POST-DILATION


This is the most critical step of CAS procedure and it requires careful attention because  at this stage embolic events are most likely to develop.
Post-dilation must be performed using low-profile balloon catheters on a 0.014" platform in a rapid exchange system.
Balloon diameter ranges from 5 to 6 mm according to the arterial and stent diameters with a length of 2 cm.
Dilation must be performed only inside the stent to avoid arterial wall damages (dissection, spasm).
The risk of embolization is correlated with the fact that while the stent is being dilated, the plaque suffers a squeeze, can slide beyond the stent meshes and migrate into the intra-cerebral circle.
As the final goal of the procedure is exclusively technical aiming at an increase of the blood flow, balloons with a too big calibre (> 6mm) should be excluded. Technical success is achieved when a residual stenosis <30% can be observed.
In case of ulcerated lesions no matter if the ulcer is still evident at the end of the dilation because having the stent excluded the blood flow, the ulcer too will be excluded within 48 hours.
It is very important to perform a rapid inflation and deflation of the balloon because many patients are unable to compensate as a consequence of controlateral carotid stenosis, occlusion or alteration of the Circle of Willis.
Balloon dilation must be performed using an inflator device so as to control the dilation pressure and consequently the balloon calibre.
Before balloon dilation, 1mg of Atropine must be administered to the patient in order to reduce bradycardia and hypotension correlated to the stimulation of the carotid baroceptors (carotid sinus reflex). Fig.1
Post-dilation should be performed in all cases except when using nitinol stents because Nitinol is a thermo sensitive material and nitinol stents undergo a steady and progressive dilation being influenced by the heat of the human body.
When the percentage of residual stenosis, after positioning a nitinol stent, is <30%, stent post-dilation can be avoided. Thus the most critical moment of the procedure is by-passed reducing the risk of ischemic and neurological complications.
Also the danger of hypotension and bradycardia due to the stimulation of the carotid baroceptors is excluded.

Technical Note:

- only a single dilation is suggested because if more than one dilation is performed a higher incidence of neurological complications has been observed.

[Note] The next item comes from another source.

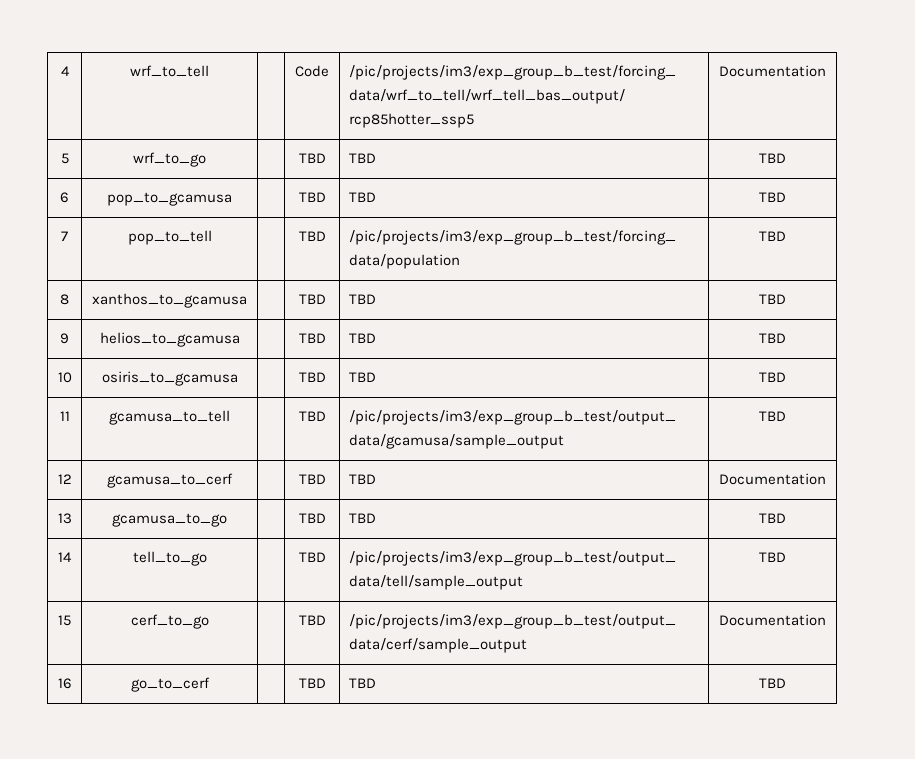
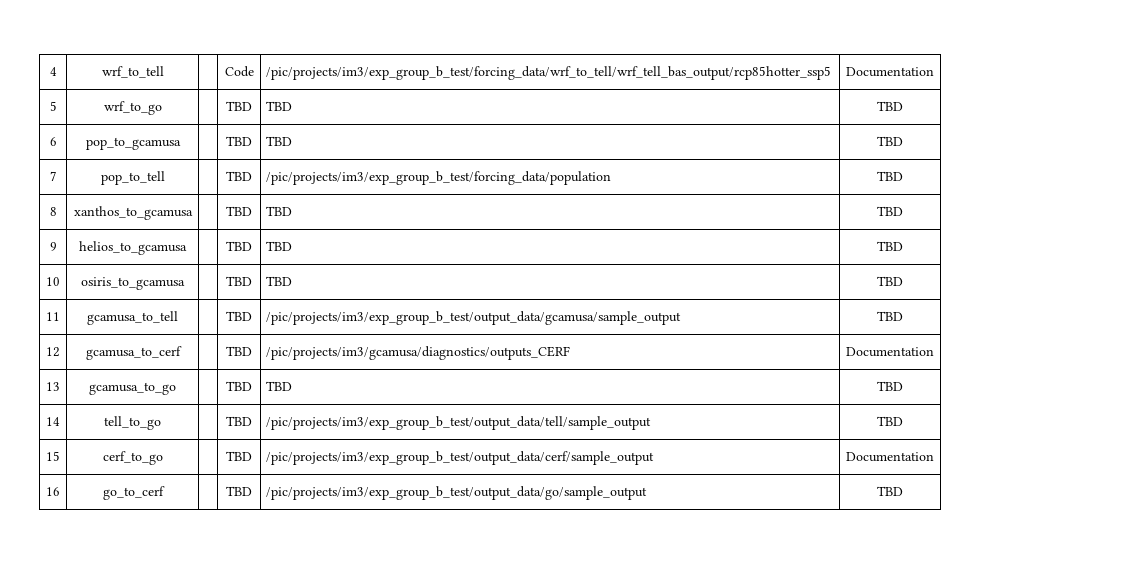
[348,474,376,484] TBD -> [266,346,571,360] /pic/projects/im3/gcamusa/diagnostics/outputs_CERF
[348,678,376,688] TBD -> [266,486,648,500] /pic/projects/im3/exp_group_b_test/output_data/go/sample_output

- Before performing dilation, a complete aspiration of air bubbles from the interior of the balloon is recommended to avoid air-embolic complications  in case of balloon rupture.

- After balloon dilation and before removing the cerebral protection device, an angiogram should always be performed in order to flush the inner portion of the stent where some plaque materials may have protruded after dilation causing debris dislodgement into the brain.